Hey guys, So while watching the video in C3 - W2. I see that Prof. Ng says that you shuffle training set and carve out a piece for training-dev set. It also says that NN will train on training set but not in training-dev set. So what does training-dev set do? Does it do the same as dev set?

paulinpaloalto · May 31, 2022, 4:56am

He explains all that in that same lecture where he introduces the concept. If you missed the full explanation, you should watch the lecture again. The point is that is used as a stand-in for the “dev set” in the case that the dev and test sets are from a different distribution than the training set. Note that he makes a big point of the fact that the dev and test sets need to be from the same distribution, but that the training set does not. In the case that the training set and the dev/test sets are from different distributions, you train on the training set and then use the training-dev set to assess how well the training worked and whether you have overfitting or underfitting and all that hyperparameter tuning. Once you’ve done that, then you compare the performance on the dev set.

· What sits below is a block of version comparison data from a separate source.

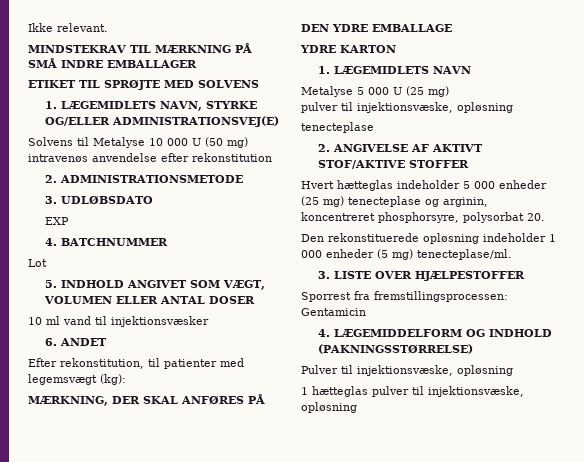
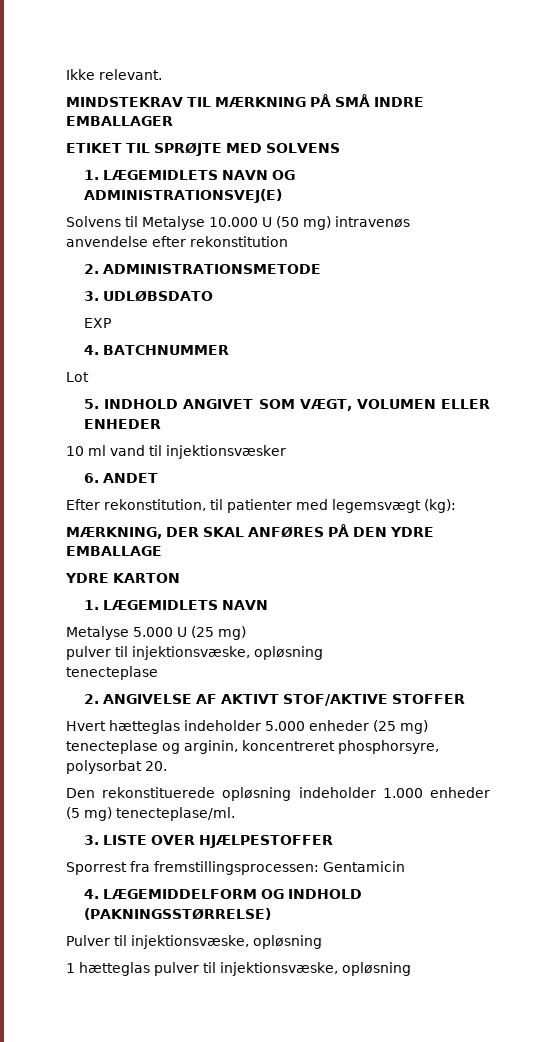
- 1. LÆGEMIDLETS NAVN, STYRKE OG/ELLER ADMINISTRATIONSVEJ(E)
+ 1. LÆGEMIDLETS NAVN OG ADMINISTRATIONSVEJ(E)
- Solvens til Metalyse 10 000 U (50 mg) intravenøs anvendelse efter rekonstitution
+ Solvens til Metalyse 10.000 U (50 mg) intravenøs anvendelse efter rekonstitution
- 5. INDHOLD ANGIVET SOM VÆGT, VOLUMEN ELLER ANTAL DOSER
+ 5. INDHOLD ANGIVET SOM VÆGT, VOLUMEN ELLER ENHEDER
- Metalyse 5 000 U (25 mg)
+ Metalyse 5.000 U (25 mg)
- Hvert hætteglas indeholder 5 000 enheder (25 mg) tenecteplase og arginin, koncentreret phosphorsyre, polysorbat 20.
+ Hvert hætteglas indeholder 5.000 enheder (25 mg) tenecteplase og arginin, koncentreret phosphorsyre, polysorbat 20.
- Den rekonstituerede opløsning indeholder 1 000 enheder (5 mg) tenecteplase/ml.
+ Den rekonstituerede opløsning indeholder 1.000 enheder (5 mg) tenecteplase/ml.

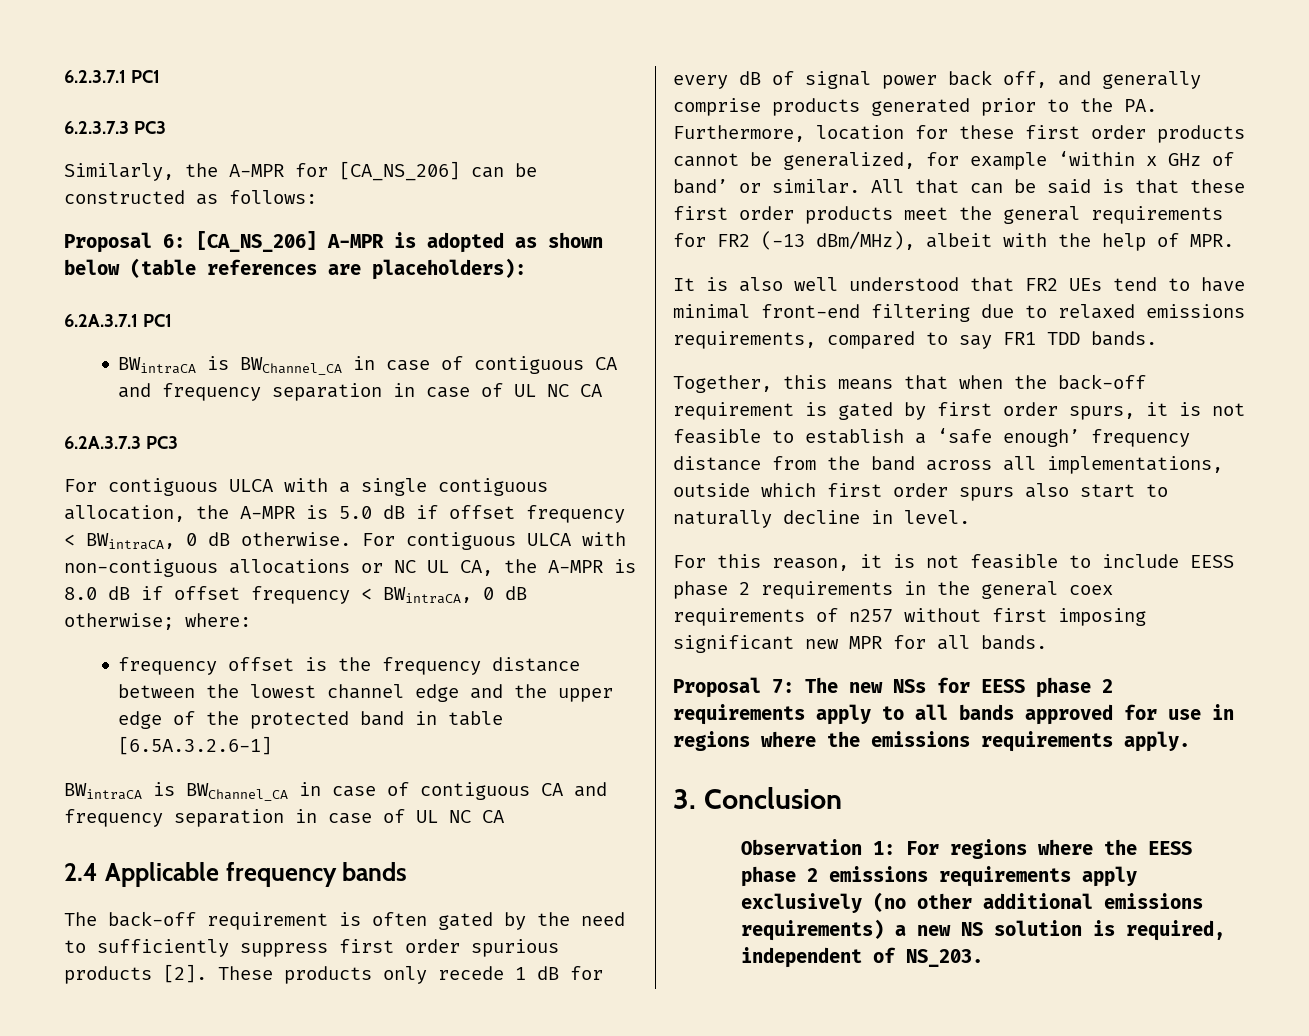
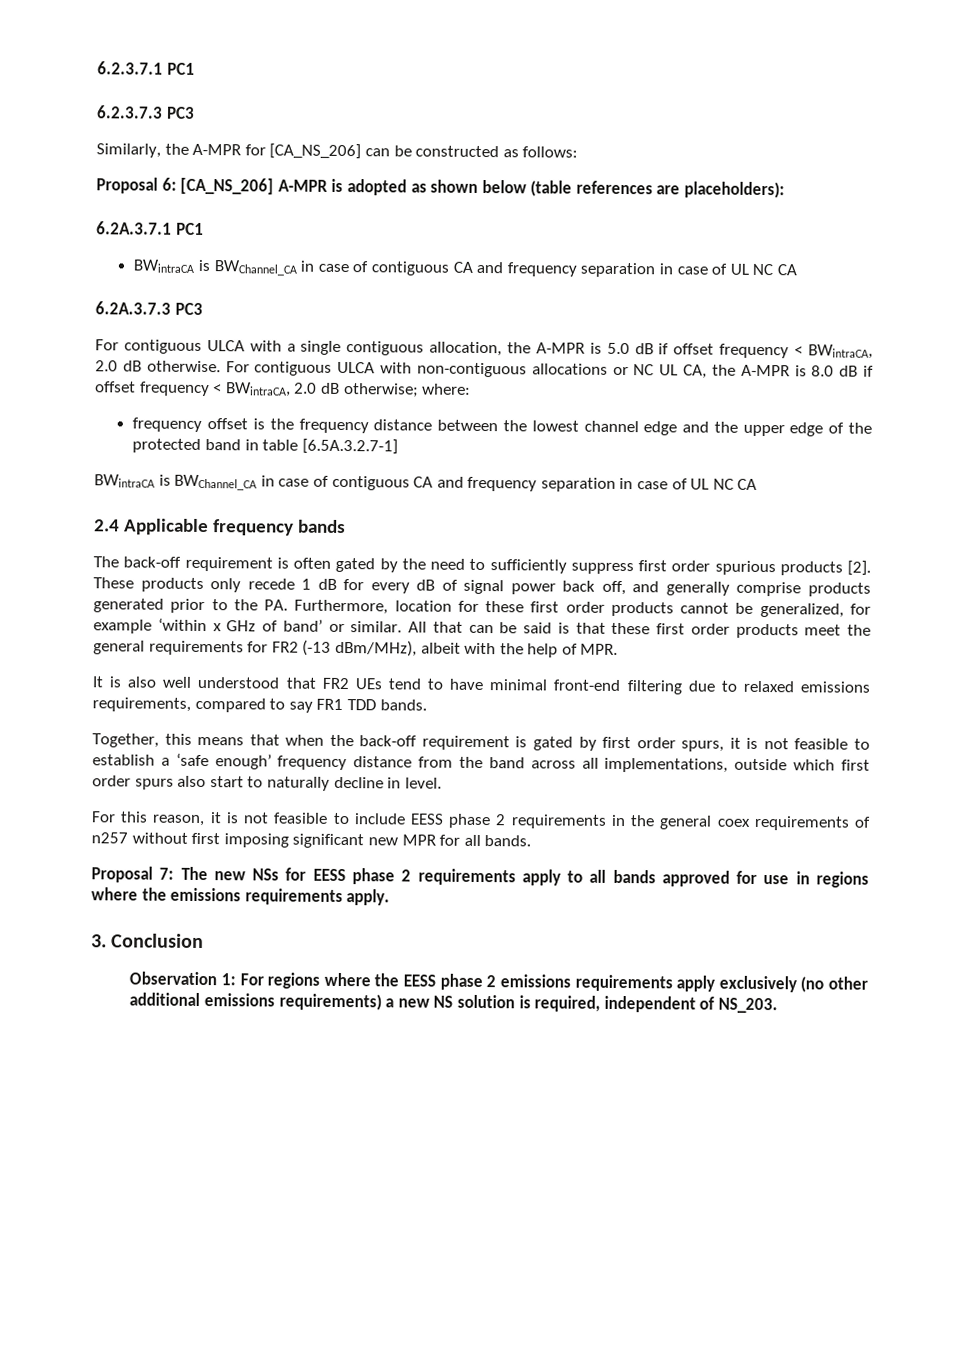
- For contiguous ULCA with a single contiguous allocation, the A-MPR is 5.0 dB if offset frequency < BWintraCA, 0 dB otherwise.
+ For contiguous ULCA with a single contiguous allocation, the A-MPR is 5.0 dB if offset frequency < BWintraCA, 2.0 dB otherwise.
- For contiguous ULCA with non-contiguous allocations or NC UL CA, the A-MPR is 8.0 dB if offset frequency < BWintraCA, 0 dB otherwise; where:
+ For contiguous ULCA with non-contiguous allocations or NC UL CA, the A-MPR is 8.0 dB if offset frequency < BWintraCA, 2.0 dB otherwise; where:
- frequency offset is the frequency distance between the lowest channel edge and the upper edge of the protected band in table [6.5A.3.2.6-1]
+ frequency offset is the frequency distance between the lowest channel edge and the upper edge of the protected band in table [6.5A.3.2.7-1]

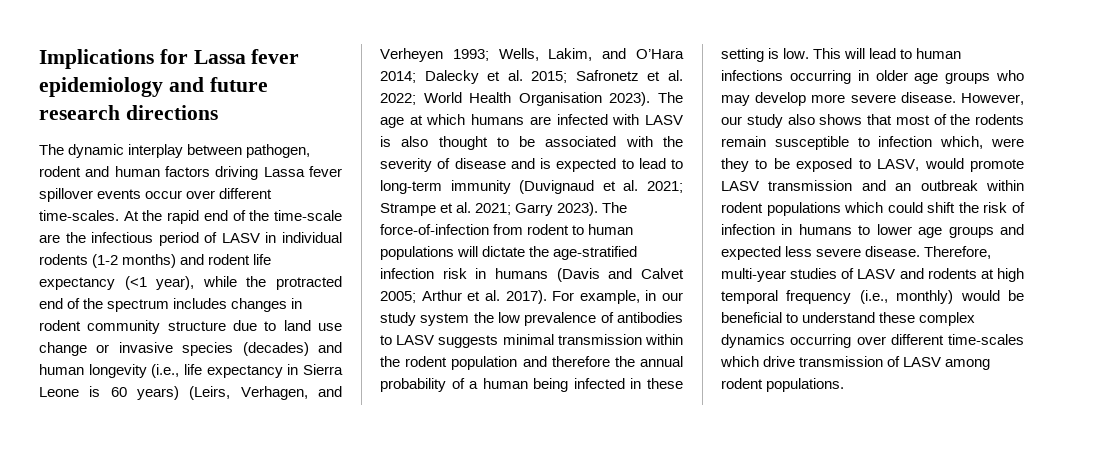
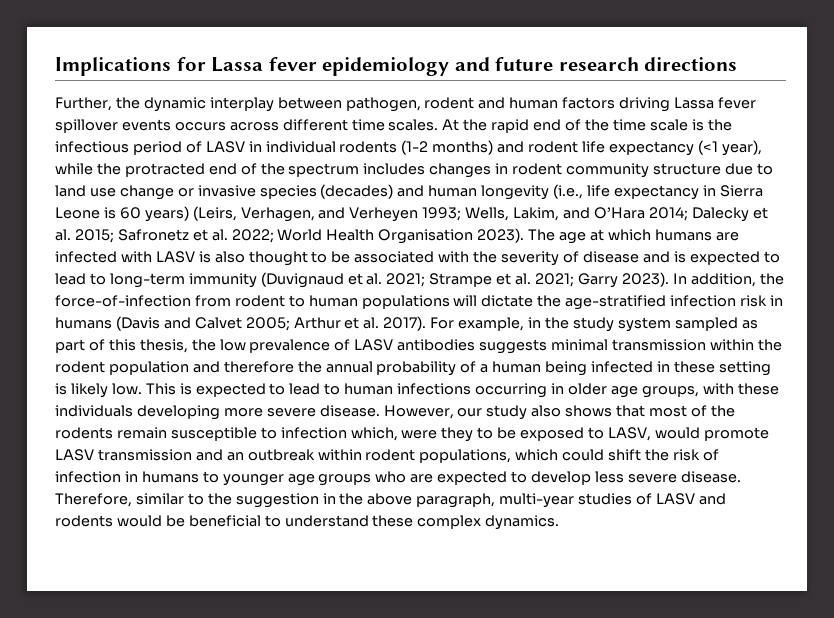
- The dynamic interplay between pathogen, rodent and human factors driving Lassa fever spillover events occur over different time-scales.
+ Further, the dynamic interplay between pathogen, rodent and human factors driving Lassa fever spillover events occurs across different time scales.
- At the rapid end of the time-scale are the infectious period of LASV in individual rodents (1-2 months) and rodent life expectancy (<1 year), while the protracted end of the spectrum includes changes in rodent community structure due to land use change or invasive species (decades) and human longevity (i.e., life expectancy in Sierra Leone is 60 years) (Leirs, Verhagen, and Verheyen 1993;
+ At the rapid end of the time scale is the infectious period of LASV in individual rodents (1-2 months) and rodent life expectancy (<1 year), while the protracted end of the spectrum includes changes in rodent community structure due to land use change or invasive species (decades) and human longevity (i.e., life expectancy in Sierra Leone is 60 years) (Leirs, Verhagen, and Verheyen 1993;
- The force-of-infection from rodent to human populations will dictate the age-stratified infection risk in humans (Davis and Calvet 2005; Arthur et al. 2017).
+ In addition, the force-of-infection from rodent to human populations will dictate the age-stratified infection risk in humans (Davis and Calvet 2005; Arthur et al. 2017).
- For example, in our study system the low prevalence of antibodies to LASV suggests minimal transmission within the rodent population and therefore the annual probability of a human being infected in these setting is low.
+ For example, in the study system sampled as part of this thesis, the low prevalence of LASV antibodies suggests minimal transmission within the rodent population and therefore the annual probability of a human being infected in these setting is likely low.
- This will lead to human infections occurring in older age groups who may develop more severe disease.
+ This is expected to lead to human infections occurring in older age groups, with these individuals developing more severe disease.
- However, our study also shows that most of the rodents remain susceptible to infection which, were they to be exposed to LASV, would promote LASV transmission and an outbreak within rodent populations which could shift the risk of infection in humans to lower age groups and expected less severe disease. Therefore, multi-year studies of LASV and rodents at high temporal frequency (i.e., monthly) would be beneficial to understand these complex dynamics occurring over different time-scales which drive transmission of LASV among rodent populations.
+ However, our study also shows that most of the rodents remain susceptible to infection which, were they to be exposed to LASV, would promote LASV transmission and an outbreak within rodent populations, which could shift the risk of infection in humans to younger age groups who are expected to develop less severe disease. Therefore, similar to the suggestion in the above paragraph, multi-year studies of LASV and rodents would be beneficial to understand these complex dynamics.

Seriously, he explained it all in the lectures. With my “mini-explanation” above in mind, please watch the relevant lectures again and I bet it will make sense this time.

CourseraFan · May 31, 2022, 8:28am

Oh yes Thanks! Sorry, but i asked this question when i was watching the lecture but haven’t finished it yet. After finished watching the lecture, i started to understand and with your answer, it does make sense. Thanks for your time. Sorry…

sukhdeepjohar · August 17, 2024, 12:25pm

So, let’s say I have these results from my training -
HLP - ‘0 percent’
training set error - 1 percent
training-dev error - 1.5%
dev set error - 10%

With this, I can say that my bias ad variance is both low.
And I can also say that there is likely an issue with the dev set being from a different distribution.
I verify that the dev set reflects the user scenario very accurately.

Now, in this case how do I improve my training so my algorithm performs well on the real world data ?

paulinpaloalto · August 21, 2024, 4:07am

It’s been several years since I took this course, but Prof Ng has 3 lectures at the beginning of Week 2 of DLS C3 that specifically discuss this specific scenario: the training dataset is from a different statistical distribution than the dev/test sets. There are a total of 38 minutes of material in those three lectures. Have you watched all of them?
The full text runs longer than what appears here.